__The task__
Could you restate every entry word for word, leaving the pictures out?

Web interface edit records:
• • • •

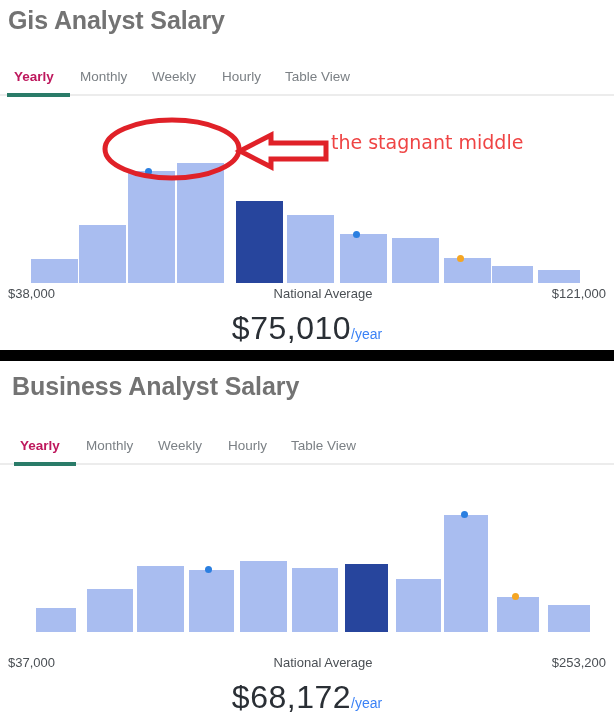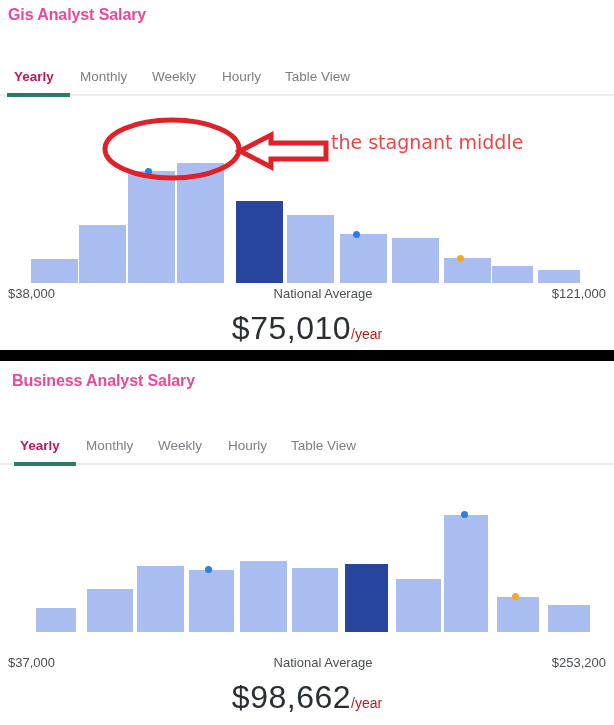--- a/index.html
+++ b/index.html
@@ -22,9 +22,9 @@
   
   .salary-title {
     position: absolute;
-    font-size: 16px;
+    font-size: 25px;
     font-weight: bold;
-    color: #ec4899;
+    color: #737373;
     letter-spacing: -0.1px;
     white-space: nowrap;
   }

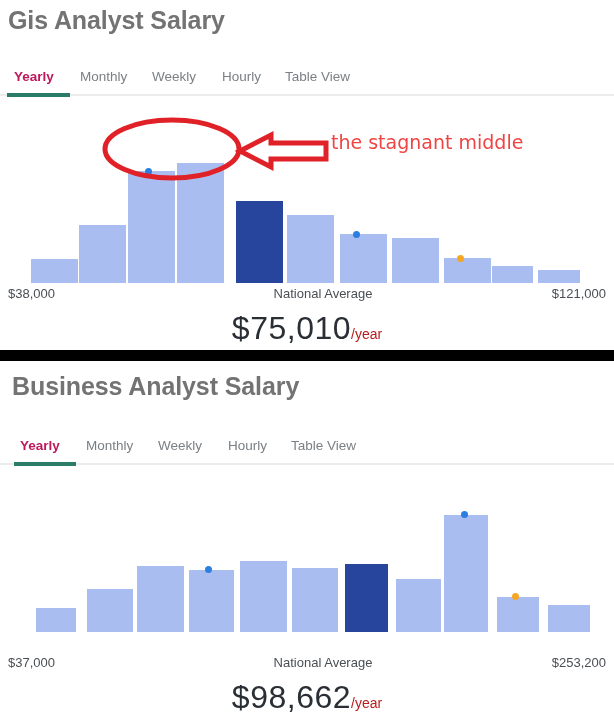--- a/index.html
+++ b/index.html
@@ -89,7 +89,7 @@
   }
   .value-unit {
     font-size: 14px;
-    color: #b91c1c;
+    color: #3b82f6;
   }
 
   

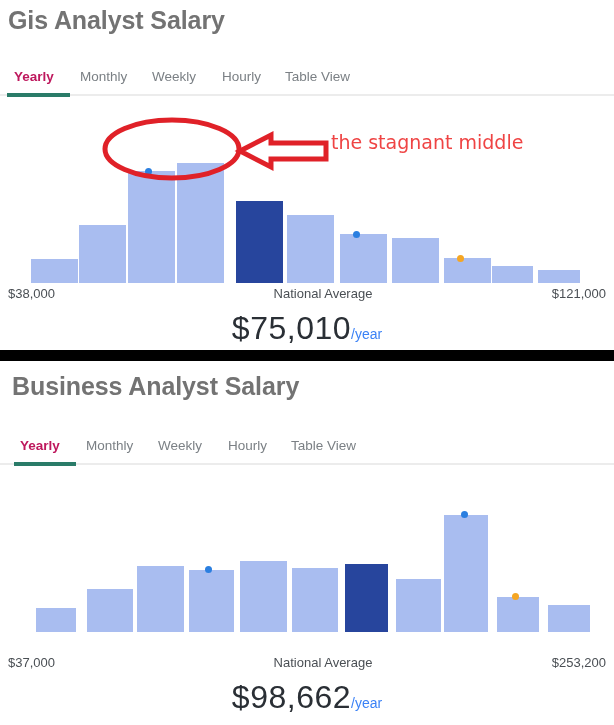--- a/index.html
+++ b/index.html
@@ -210,7 +210,7 @@
     </div>
 
     <div class="value-row" style="top:318px;">
-      <span class="value-amount">$98,662</span><span class="value-unit">/year</span>
+      <span class="value-amount">$68,172</span><span class="value-unit">/year</span>
     </div>
   </div>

• • • •

__Your response__
--- a/index.html
+++ b/index.html
@@ -22,9 +22,9 @@
   
   .salary-title {
     position: absolute;
-    font-size: 16px;
+    font-size: 25px;
     font-weight: bold;
-    color: #ec4899;
+    color: #737373;
     letter-spacing: -0.1px;
     white-space: nowrap;
   }

--- a/index.html
+++ b/index.html
@@ -89,7 +89,7 @@
   }
   .value-unit {
     font-size: 14px;
-    color: #b91c1c;
+    color: #3b82f6;
   }
 
   

--- a/index.html
+++ b/index.html
@@ -210,7 +210,7 @@
     </div>
 
     <div class="value-row" style="top:318px;">
-      <span class="value-amount">$98,662</span><span class="value-unit">/year</span>
+      <span class="value-amount">$68,172</span><span class="value-unit">/year</span>
     </div>
   </div>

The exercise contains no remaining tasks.